錢鎰僵硬的嘴角不自然地抽動著,桃花潭深處湧動著嗜血的暴戾,杯中的酒開始起了波瀾。他挑起嘴角邪肆一笑,轉身離去。那眼神放肆而戲謔,冷厲而勾魂。桃花潭水深千尺,彎彎一池波瀾不驚的碧水透著幽幽寒光,直射到我心裡,透心涼。
如果說白升是一隻是銷魂妖魅的媚眼妖孽,那麼錢鎰則是一隻勾魂邪魅的桃花眼惡魔。
錢鎰剛轉過身,充滿挫敗感的聲音順著一聲深深嘆息,灰溜溜地從他嘴裡滾出來,“《時代明星訪談》被拿下來了,火了兩年,我從策劃忙到後期,不知道付出多少。”
我小心翼翼問道:“是因為你們在我家爭吵的贊助嗎?”
錢鎰轉身淺淺苦笑,“他們遏制了其他公司的贊助,致使電視臺將《時代明星訪談》替換成《國際時訊》。他們的目的就是讓我對這一行死心,然後聽從他們擺佈。”
“那你現在主持什麼?”
錢鎰眼中閃過嘲弄與惱怒,“《姻緣對對碰》,這確實是讓我噁心的節目。”
腦中白光一閃,片頭一滾,轉場一帶,錢鎰出現在電視機裡,雙手互扣,滿臉喜慶,“男女連連看,姻緣對對碰。歡迎收看‘潔爾陽’冠名贊助的《姻緣對對碰》,大家好,我是錢鎰。”
身為人民教師,我對於開導還是很有一套的。“只要你有能力,任何節目都能辦得風生水起,興趣很容易在成功的培養基上滋生。不管黑貓白貓,只要能給你提供一個舞臺展現的,就是好貓。”鄧爺爺的話,我一直銘記於心。“再說,你往那裡一站,微微一笑,報名參與節目的女人不要太多。”

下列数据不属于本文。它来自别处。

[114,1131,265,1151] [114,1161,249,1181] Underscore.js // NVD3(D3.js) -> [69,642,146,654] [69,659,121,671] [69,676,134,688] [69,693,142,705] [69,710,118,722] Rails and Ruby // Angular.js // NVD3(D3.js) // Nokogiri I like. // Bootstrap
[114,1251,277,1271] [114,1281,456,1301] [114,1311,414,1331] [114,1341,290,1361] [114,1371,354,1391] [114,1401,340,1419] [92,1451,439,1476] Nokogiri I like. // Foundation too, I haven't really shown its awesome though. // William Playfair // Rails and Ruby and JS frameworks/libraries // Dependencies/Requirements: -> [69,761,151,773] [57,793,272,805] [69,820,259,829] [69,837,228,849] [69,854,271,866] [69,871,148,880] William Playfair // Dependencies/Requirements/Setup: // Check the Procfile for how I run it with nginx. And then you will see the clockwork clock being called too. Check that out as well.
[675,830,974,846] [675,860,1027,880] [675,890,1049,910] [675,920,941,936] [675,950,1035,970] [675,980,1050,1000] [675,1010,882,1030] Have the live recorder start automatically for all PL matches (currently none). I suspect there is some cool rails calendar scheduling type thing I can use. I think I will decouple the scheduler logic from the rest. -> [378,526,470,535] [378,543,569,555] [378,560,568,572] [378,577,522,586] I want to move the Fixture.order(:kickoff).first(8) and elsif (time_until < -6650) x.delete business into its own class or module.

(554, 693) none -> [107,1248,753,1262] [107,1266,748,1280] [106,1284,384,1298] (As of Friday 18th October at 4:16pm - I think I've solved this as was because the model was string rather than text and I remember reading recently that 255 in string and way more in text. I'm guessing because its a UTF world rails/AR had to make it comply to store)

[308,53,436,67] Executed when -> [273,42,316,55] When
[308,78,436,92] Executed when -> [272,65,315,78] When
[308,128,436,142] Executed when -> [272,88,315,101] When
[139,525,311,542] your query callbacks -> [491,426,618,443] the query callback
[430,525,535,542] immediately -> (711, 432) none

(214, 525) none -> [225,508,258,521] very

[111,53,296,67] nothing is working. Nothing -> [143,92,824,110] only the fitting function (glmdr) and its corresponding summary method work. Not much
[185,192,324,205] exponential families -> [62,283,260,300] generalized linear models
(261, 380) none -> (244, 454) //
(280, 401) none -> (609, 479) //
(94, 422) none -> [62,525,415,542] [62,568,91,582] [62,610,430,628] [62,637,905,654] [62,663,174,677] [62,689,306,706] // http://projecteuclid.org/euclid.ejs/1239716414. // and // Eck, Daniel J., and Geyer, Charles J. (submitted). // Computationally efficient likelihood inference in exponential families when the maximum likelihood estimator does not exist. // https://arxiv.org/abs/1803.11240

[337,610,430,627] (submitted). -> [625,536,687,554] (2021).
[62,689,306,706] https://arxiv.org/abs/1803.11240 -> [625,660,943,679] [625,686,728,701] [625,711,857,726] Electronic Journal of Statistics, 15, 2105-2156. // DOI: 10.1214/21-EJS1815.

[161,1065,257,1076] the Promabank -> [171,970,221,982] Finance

錢鎰點點頭,並不是很領情,“我也是這麼想的。”他迷幻的明眸突然一翻,射出一絲鄙夷,“你媽的傷好了沒?”
我冷笑,“不勞您費心,好得很。”說完徐徐飲著酒,那姿勢很是挑釁。
他若有所思地點點頭,轉頭看著我,迷濛的桃花潭中閃動著粼粼波光,酥酥麻麻反射在我臉上,“我們出去走走吧,我請你吃飯。”
許是被白升勾引得免疫了,面對錢鎰的誘惑我居然沒有大腦發空身體發飄的情況出現,不過還是有點蒙。
我晃晃酒杯,“八榮八恥,浪費可恥。”遂一仰而盡,“走吧,順道送我回家,省了車錢。”